_Your assignment:_
Extract only the lines from the start of the entries below to the line with "with mentors to complete a small research project.", inclusive; omit every picture.

————

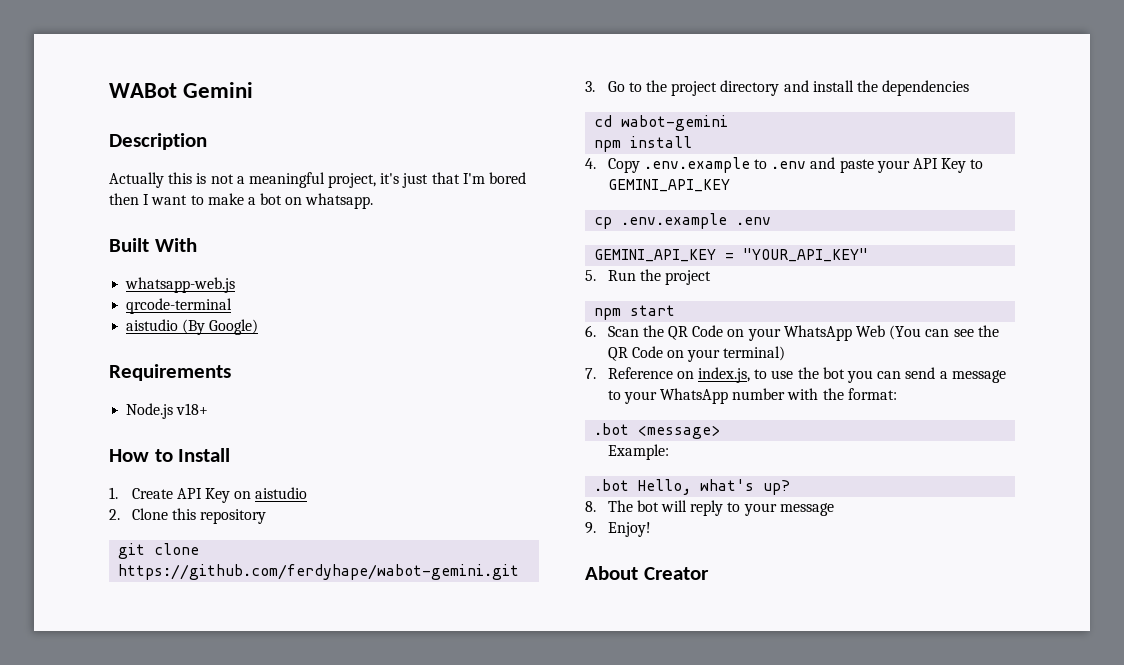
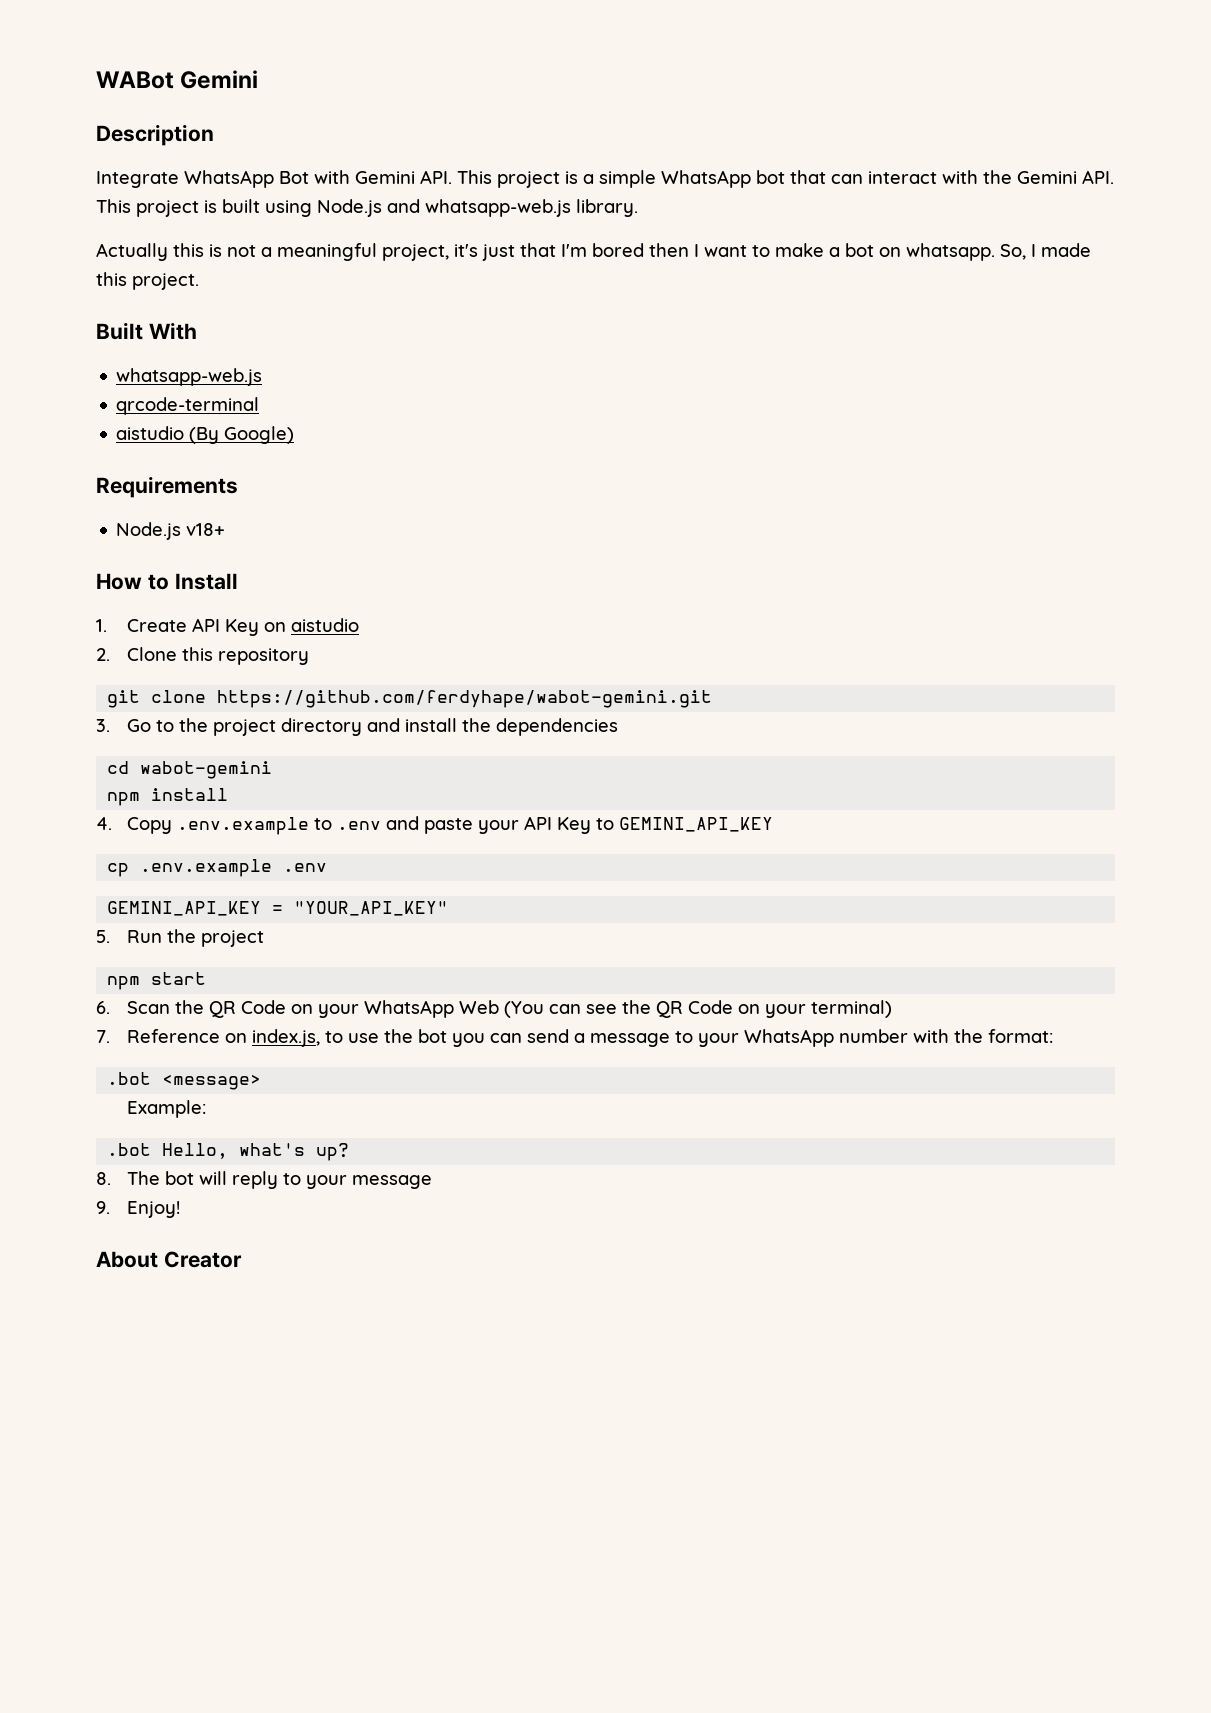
+ Integrate WhatsApp Bot with Gemini API. This project is a simple WhatsApp bot that can interact with the Gemini API. This project is built using Node.js and whatsapp-web.js library.
+ So, I made this project.

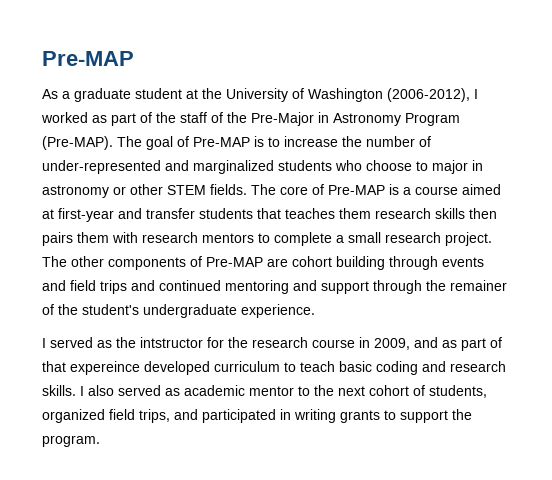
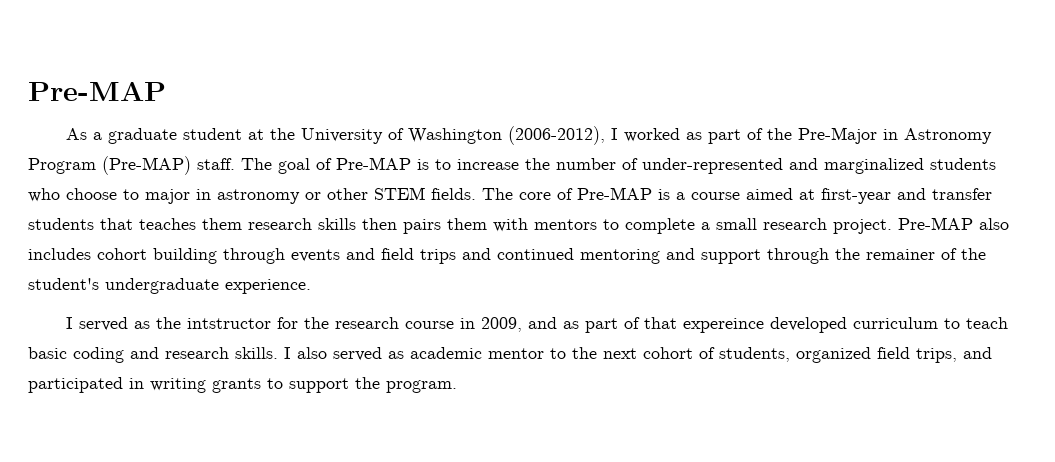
- As a graduate student at the University of Washington (2006-2012), I worked as part of the staff of the Pre-Major in Astronomy Program (Pre-MAP).
+ As a graduate student at the University of Washington (2006-2012), I worked as part of the Pre-Major in Astronomy Program (Pre-MAP) staff.
- The core of Pre-MAP is a course aimed at first-year and transfer students that teaches them research skills then pairs them with research mentors to complete a small research project.
+ The core of Pre-MAP is a course aimed at first-year and transfer students that teaches them research skills then pairs them with mentors to complete a small research project.
- The other components of Pre-MAP are cohort building through events and field trips and continued mentoring and support through the remainer of the student's undergraduate experience.
+ Pre-MAP also includes cohort building through events and field trips and continued mentoring and support through the remainer of the student's undergraduate experience.

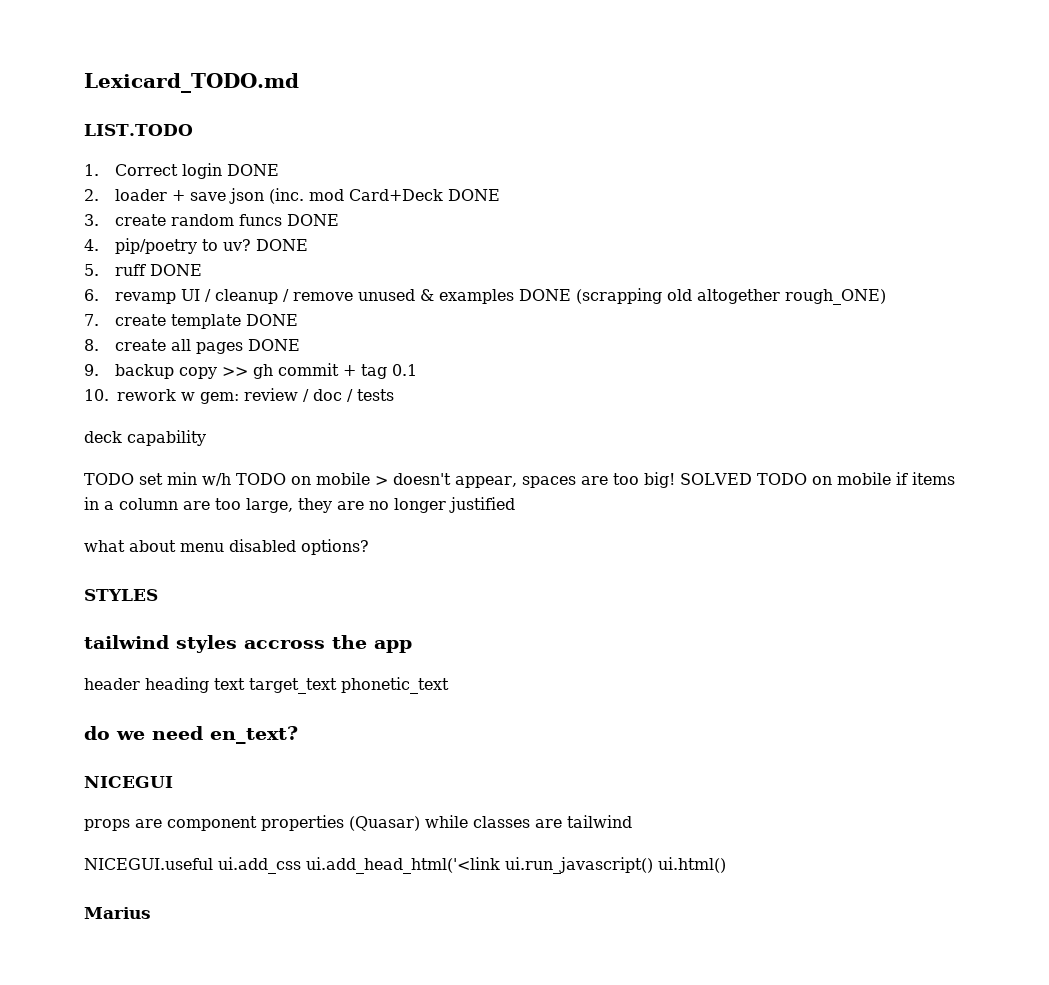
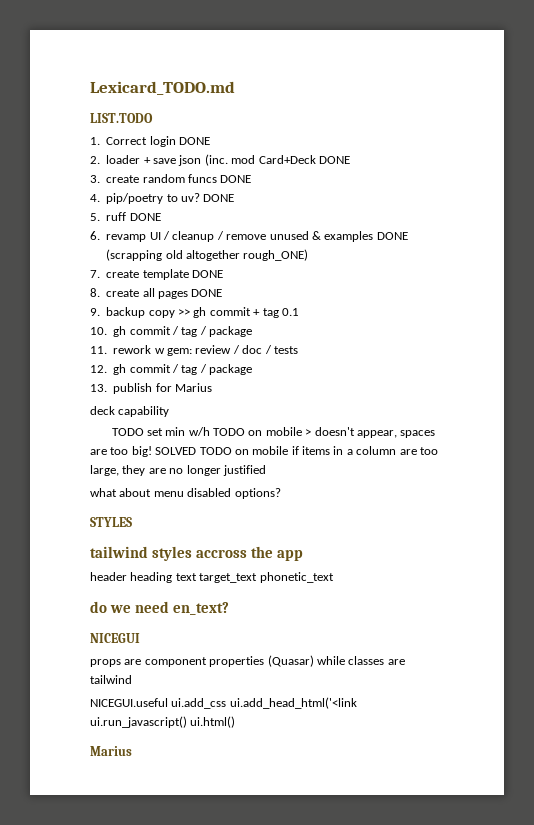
- 10. rework w gem: review / doc / tests
+ 10. gh commit / tag / package
+ 11. rework w gem: review / doc / tests
+ 12. gh commit / tag / package
+ 13. publish for Marius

————

_Task result:_
+ Integrate WhatsApp Bot with Gemini API. This project is a simple WhatsApp bot that can interact with the Gemini API. This project is built using Node.js and whatsapp-web.js library.
+ So, I made this project.

- As a graduate student at the University of Washington (2006-2012), I worked as part of the staff of the Pre-Major in Astronomy Program (Pre-MAP).
+ As a graduate student at the University of Washington (2006-2012), I worked as part of the Pre-Major in Astronomy Program (Pre-MAP) staff.
- The core of Pre-MAP is a course aimed at first-year and transfer students that teaches them research skills then pairs them with research mentors to complete a small research project.
+ The core of Pre-MAP is a course aimed at first-year and transfer students that teaches them research skills then pairs them with mentors to complete a small research project.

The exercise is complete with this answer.